Engines roaring, the twin-rotored, steam-powered helicopter sank down into the landing zone. It touched, settled, and the motors cut to tickover. Pistons hissed. The smell of hot steam and coal drenched the evening jungle heat.

“Just orcish high spirits, sir!” Sergeant Dakashnit stepped over Gilmuriel on her way to the helicopter. She swung herself up, exchanged a few inaudible words with the pilot, and began throwing sacks out of the back of the flying machine.

“See you got the idea of taking cover,” she called. “Works better when you’re behind something, Lieutenant.”

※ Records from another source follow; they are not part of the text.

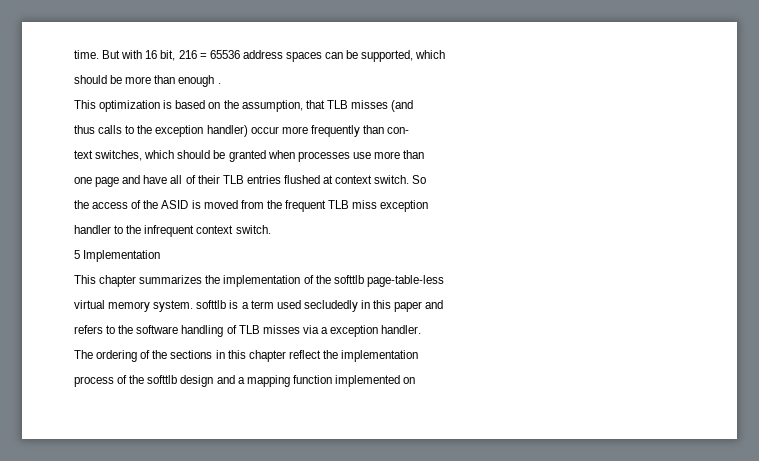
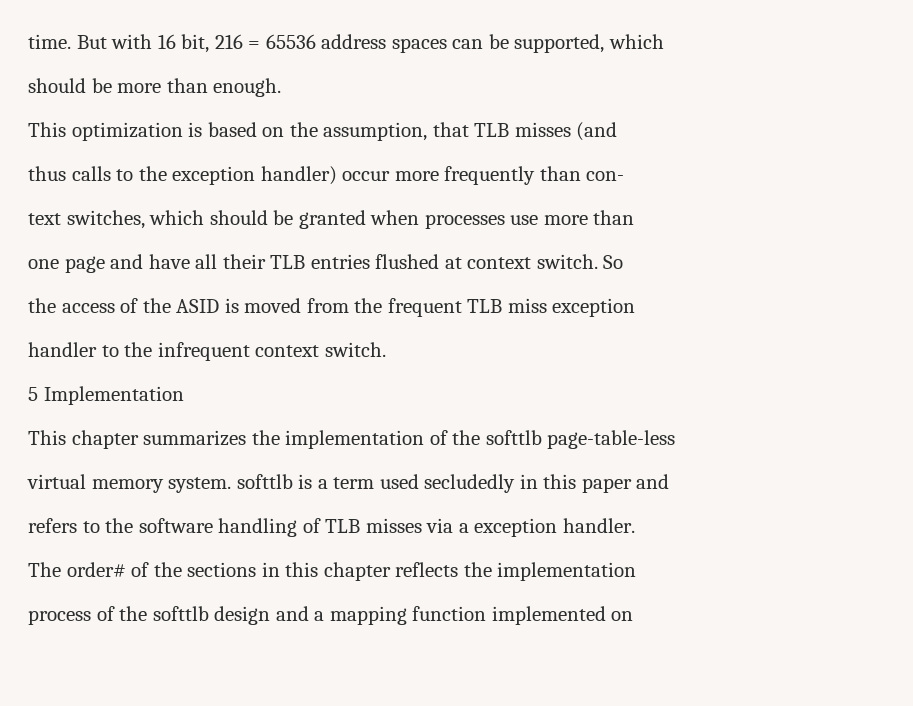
- should be more than enough .
+ should be more than enough.
- one page and have all of their TLB entries flushed at context switch.
+ one page and have all their TLB entries flushed at context switch.
- The ordering of the sections in this chapter reflect the implementation
+ The order# of the sections in this chapter reflects the implementation

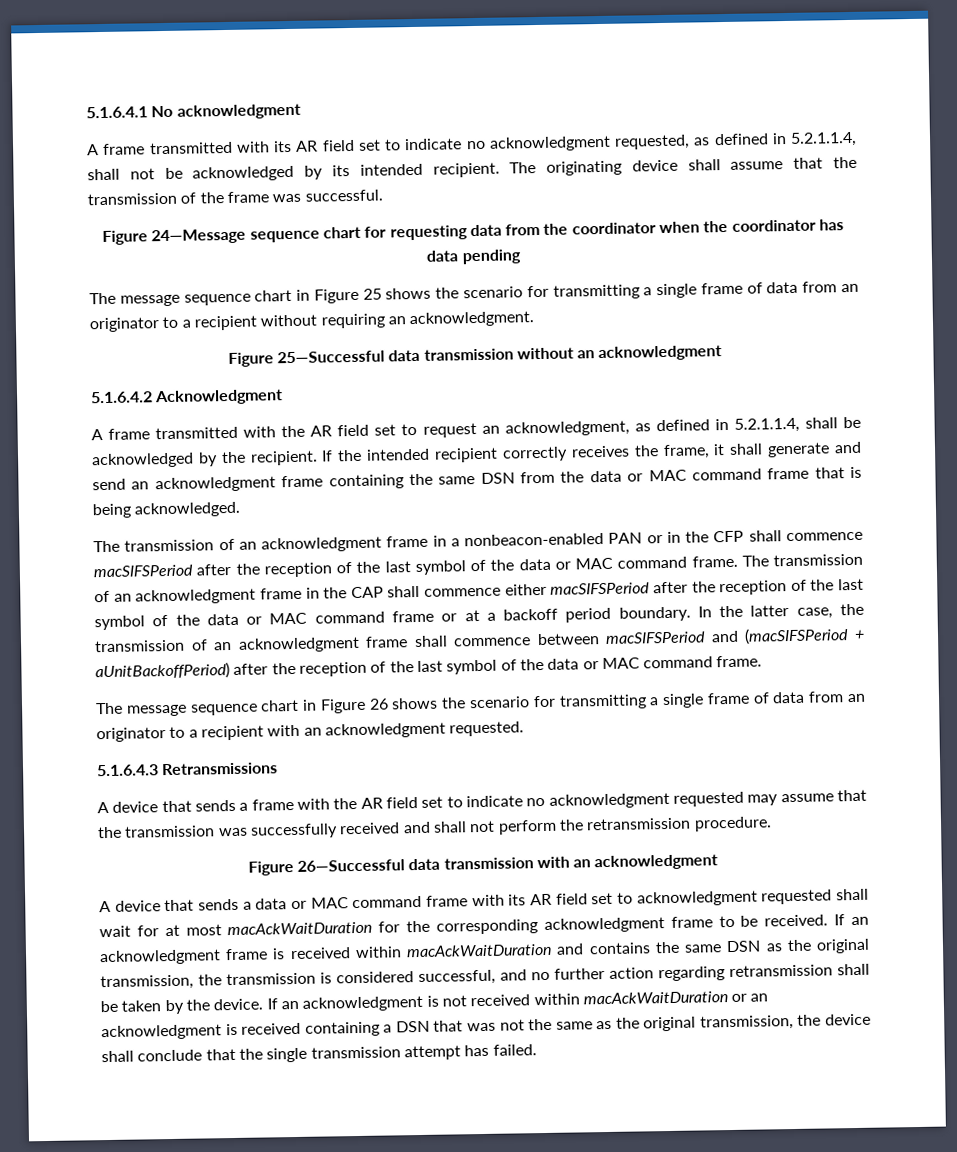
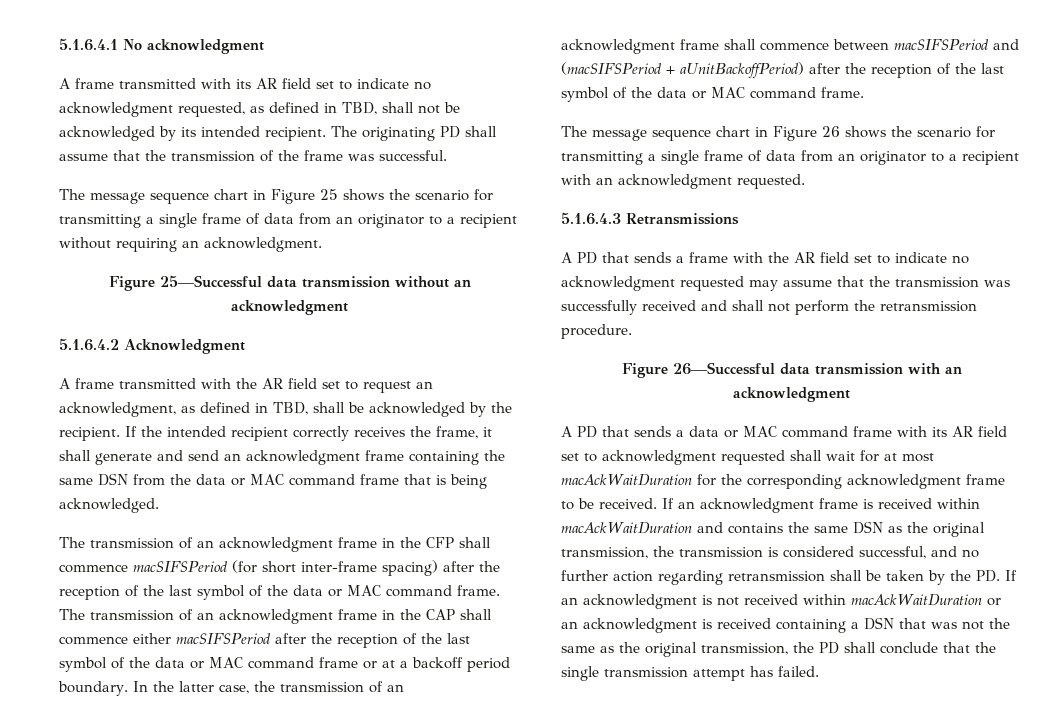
- A frame transmitted with its AR field set to indicate no acknowledgment requested, as defined in 5.2.1.1.4, shall not be acknowledged by its intended recipient.
+ A frame transmitted with its AR field set to indicate no acknowledgment requested, as defined in TBD, shall not be acknowledged by its intended recipient.
- The originating device shall assume that the transmission of the frame was successful.
+ The originating PD shall assume that the transmission of the frame was successful.
- Figure 24—Message sequence chart for requesting data from the coordinator when the coordinator has data pending
- A frame transmitted with the AR field set to request an acknowledgment, as defined in 5.2.1.1.4, shall be acknowledged by the recipient.
+ A frame transmitted with the AR field set to request an acknowledgment, as defined in TBD, shall be acknowledged by the recipient.
- The transmission of an acknowledgment frame in a nonbeacon-enabled PAN or in the CFP shall commence macSIFSPeriod after the reception of the last symbol of the data or MAC command frame.
+ The transmission of an acknowledgment frame in the CFP shall commence macSIFSPeriod (for short inter-frame spacing) after the reception of the last symbol of the data or MAC command frame.
- A device that sends a frame with the AR field set to indicate no acknowledgment requested may assume that the transmission was successfully received and shall not perform the retransmission procedure.
+ A PD that sends a frame with the AR field set to indicate no acknowledgment requested may assume that the transmission was successfully received and shall not perform the retransmission procedure.
- A device that sends a data or MAC command frame with its AR field set to acknowledgment requested shall wait for at most macAckWaitDuration for the corresponding acknowledgment frame to be received.
+ A PD that sends a data or MAC command frame with its AR field set to acknowledgment requested shall wait for at most macAckWaitDuration for the corresponding acknowledgment frame to be received.
- If an acknowledgment frame is received within macAckWaitDuration and contains the same DSN as the original transmission, the transmission is considered successful, and no further action regarding retransmission shall be taken by the device. If an acknowledgment is not received within macAckWaitDuration or an acknowledgment is received containing a DSN that was not the same as the original transmission, the device shall conclude that the single transmission attempt has failed.
+ If an acknowledgment frame is received within macAckWaitDuration and contains the same DSN as the original transmission, the transmission is considered successful, and no further action regarding retransmission shall be taken by the PD. If an acknowledgment is not received within macAckWaitDuration or an acknowledgment is received containing a DSN that was not the same as the original transmission, the PD shall conclude that the single transmission attempt has failed.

Gilmuriel stood up and dusted himself down. His high cheekbones burned red. Swearing under his breath, he bawled into the jungle for the return of his squad. They slipped from the shadows and reassembled.

Dakashnit tossed him one of the sacks, single-handed. He caught it with a whoof of breath. It was a pack, dangling straps, and whatever was inside it was soft.

“Today,” the orc sergeant said, “you elf marines get to do your first parachute jump. Those of you who survive until tomorrow get to do a second parachute jump. In the unlikely event that there are any of the squad left by the third day, we’ll do a number of jumps into different terrain. And when we have landed, we will conceal ourselves in cover, and we will not stand in the middle of the dropzone where everyone can see us—will we, sir?”

Gilmuriel put his hand to his hip, wishing for his slender elven knife, but he encountered only his water-bottle. He unscrewed the cap and took a long drink of water. “Any special instructions for us on this drop?”

Dakashnit nodded her heavy-jawed head. “Sure are, L.t. In the unhappy event that your ’chute fails to open, always remember one thing—take up the proper marine emergency landing position. Stick your elbows out, and cross your right leg over your left leg.”

Gilmuriel frowned. A number of the elf marines on the ready line were vaguely crossing their legs and lifting their elbows in a puzzled manner.

“And why should we do that, Gunnery Sergeant?”

Dakashnit showed all her fangs and tusks in a grin. “So that we can unscrew you out of the ground after you land…”

The orc uncoiled her whip and cracked it.

“Right, you elves, into the chopper, on the double, move it! Go, go, go!”

Once seated in the cockpit of the helicopter, Lieutenant Gilmuriel eased the unaccustomed headphones down over his pointed elven ears and stared at the jungle canopy receding beneath his feet. Pistons sliding with smooth precision, the steam helicopter wheeled around and chugged into a vast orange sunset.